- [Activity]
Each line that holds the string "coverage" counts once. Say how many such lines the entries have, giving the number only.

[Records excerpted from a collection]
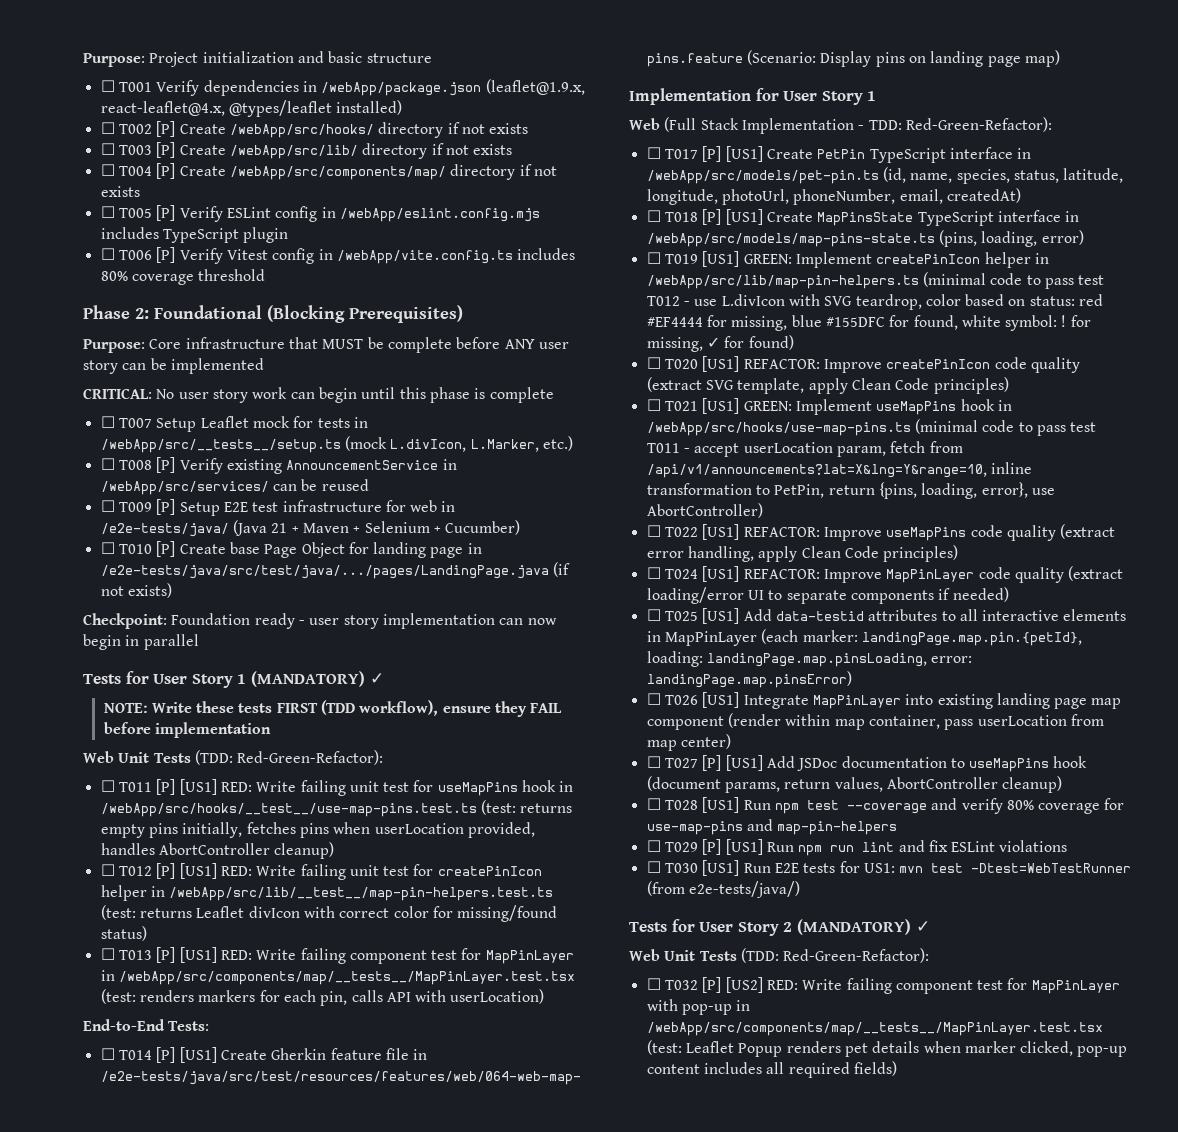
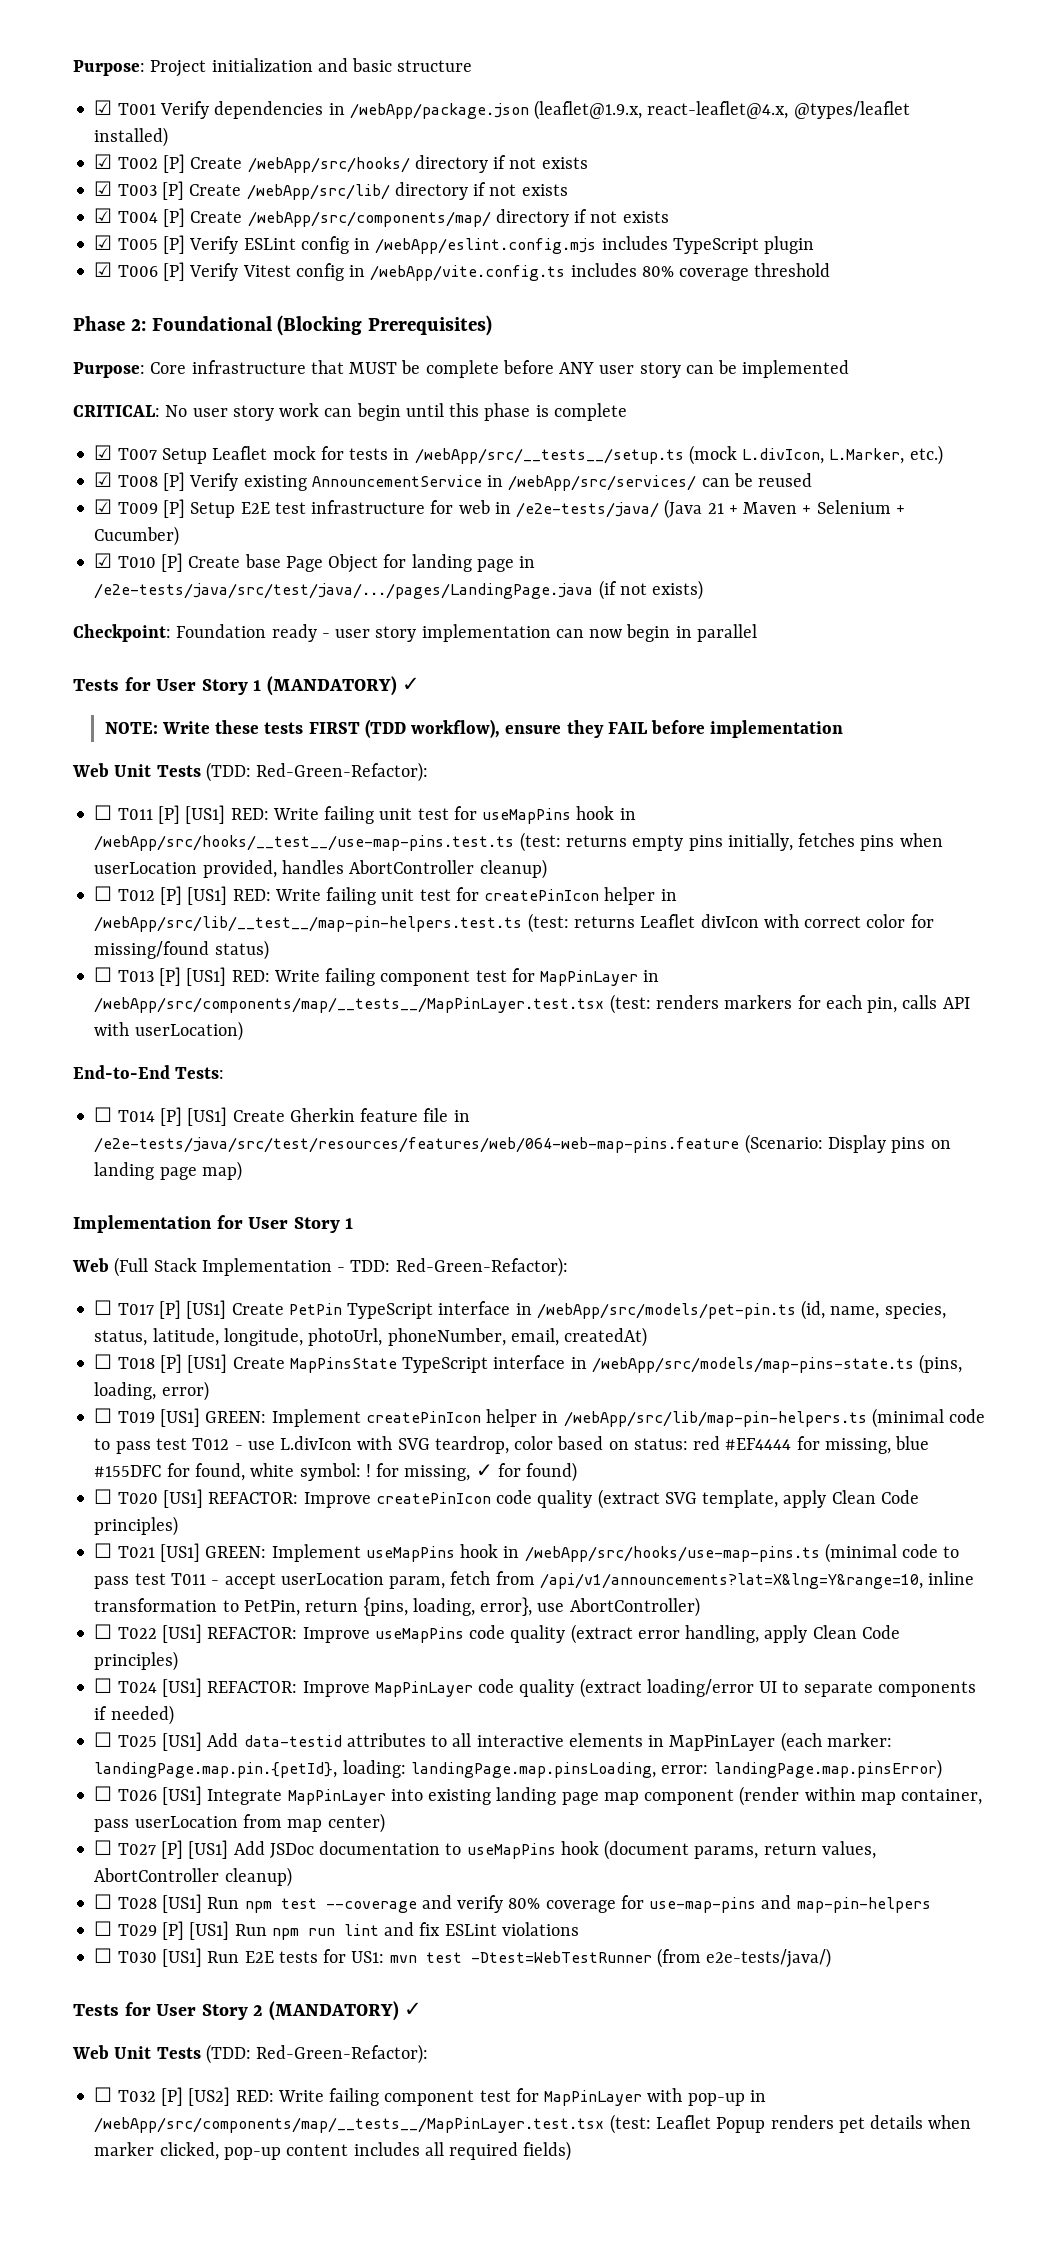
- ☐ T001 Verify dependencies in /webApp/package.json (leaflet@1.9.x, react-leaflet@4.x, @types/leaflet installed)
+ ☑ T001 Verify dependencies in /webApp/package.json (leaflet@1.9.x, react-leaflet@4.x, @types/leaflet installed)
- ☐ T002 [P] Create /webApp/src/hooks/ directory if not exists
+ ☑ T002 [P] Create /webApp/src/hooks/ directory if not exists
- ☐ T003 [P] Create /webApp/src/lib/ directory if not exists
+ ☑ T003 [P] Create /webApp/src/lib/ directory if not exists
- ☐ T004 [P] Create /webApp/src/components/map/ directory if not exists
+ ☑ T004 [P] Create /webApp/src/components/map/ directory if not exists
- ☐ T005 [P] Verify ESLint config in /webApp/eslint.config.mjs includes TypeScript plugin
+ ☑ T005 [P] Verify ESLint config in /webApp/eslint.config.mjs includes TypeScript plugin
- ☐ T006 [P] Verify Vitest config in /webApp/vite.config.ts includes 80% coverage threshold
+ ☑ T006 [P] Verify Vitest config in /webApp/vite.config.ts includes 80% coverage threshold
- ☐ T007 Setup Leaflet mock for tests in /webApp/src/__tests__/setup.ts (mock L.divIcon, L.Marker, etc.)
+ ☑ T007 Setup Leaflet mock for tests in /webApp/src/__tests__/setup.ts (mock L.divIcon, L.Marker, etc.)
- ☐ T008 [P] Verify existing AnnouncementService in /webApp/src/services/ can be reused
+ ☑ T008 [P] Verify existing AnnouncementService in /webApp/src/services/ can be reused
- ☐ T009 [P] Setup E2E test infrastructure for web in /e2e-tests/java/ (Java 21 + Maven + Selenium + Cucumber)
+ ☑ T009 [P] Setup E2E test infrastructure for web in /e2e-tests/java/ (Java 21 + Maven + Selenium + Cucumber)
- ☐ T010 [P] Create base Page Object for landing page in /e2e-tests/java/src/test/java/.../pages/LandingPage.java (if not exists)
+ ☑ T010 [P] Create base Page Object for landing page in /e2e-tests/java/src/test/java/.../pages/LandingPage.java (if not exists)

- [Answer for the task]
2